* [WHAT YOU WILL DO]:
Your reply should reproduce all the data below exactly while excluding the pictures.

* [DATASET ENTRIES]:
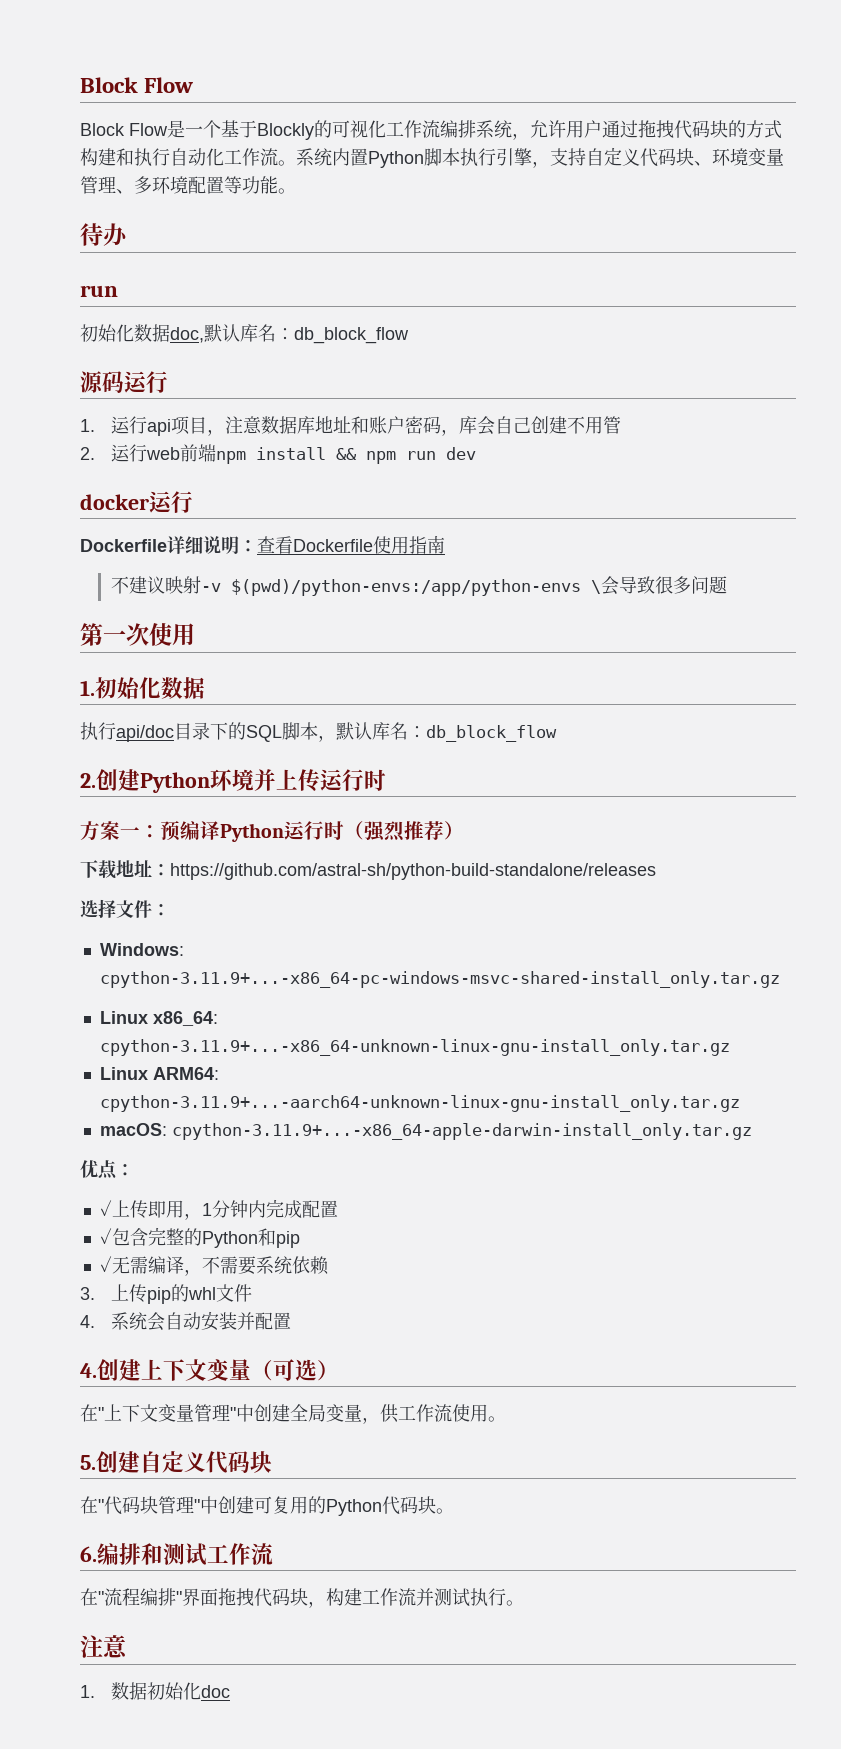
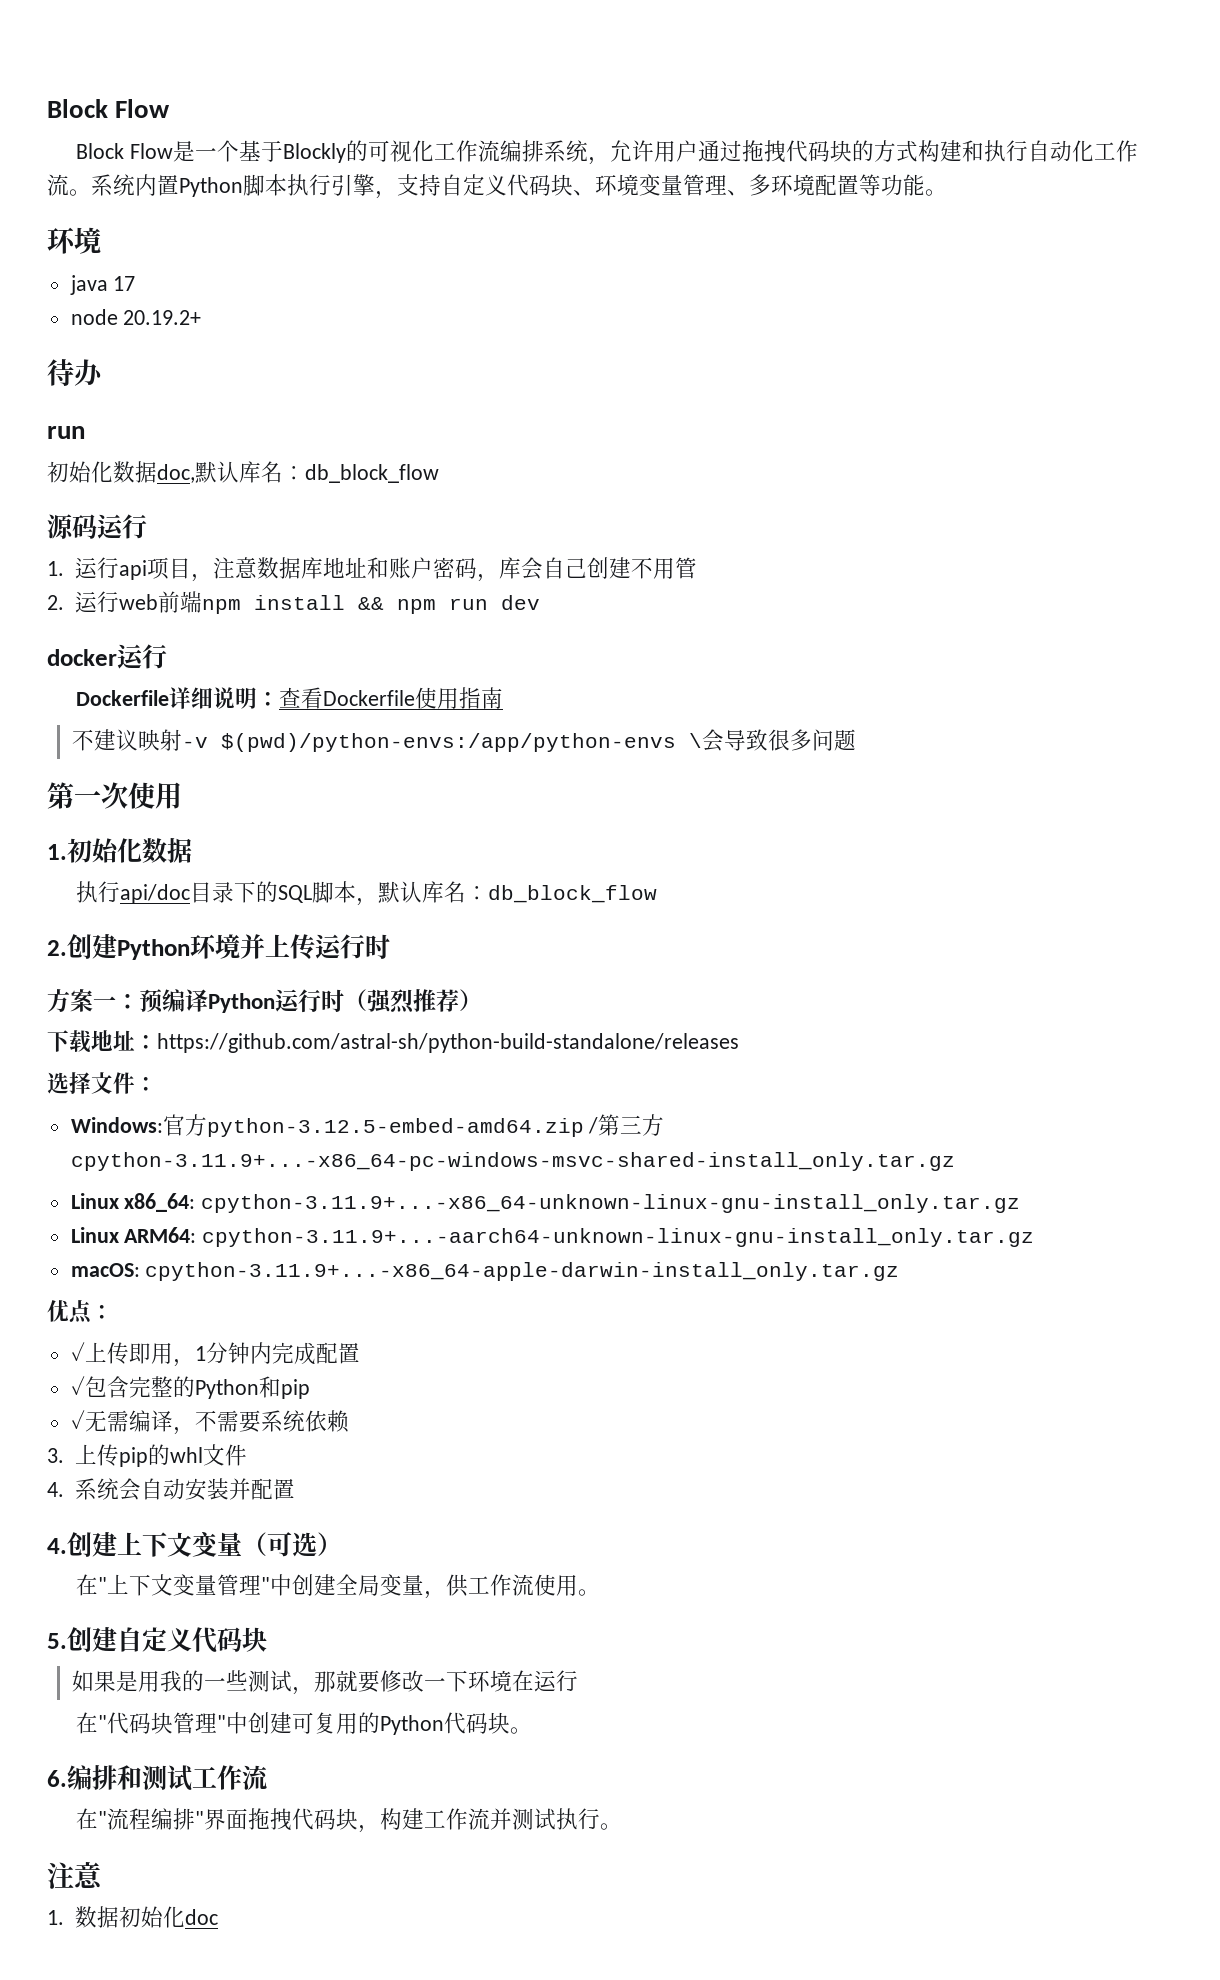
  系统内置Python脚本执行引擎，支持自定义代码块、环境变量管理、多环境配置等功能。
+ 环境
+ java 17
+ node 20.19.2+
- Windows: cpython-3.11.9+...-x86_64-pc-windows-msvc-shared-install_only.tar.gz
+ Windows:官方python-3.12.5-embed-amd64.zip /第三方cpython-3.11.9+...-x86_64-pc-windows-msvc-shared-install_only.tar.gz
+ 如果是用我的一些测试，那就要修改一下环境在运行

* [TASK ANSWER]:
  系统内置Python脚本执行引擎，支持自定义代码块、环境变量管理、多环境配置等功能。
+ 环境
+ java 17
+ node 20.19.2+
- Windows: cpython-3.11.9+...-x86_64-pc-windows-msvc-shared-install_only.tar.gz
+ Windows:官方python-3.12.5-embed-amd64.zip /第三方cpython-3.11.9+...-x86_64-pc-windows-msvc-shared-install_only.tar.gz
+ 如果是用我的一些测试，那就要修改一下环境在运行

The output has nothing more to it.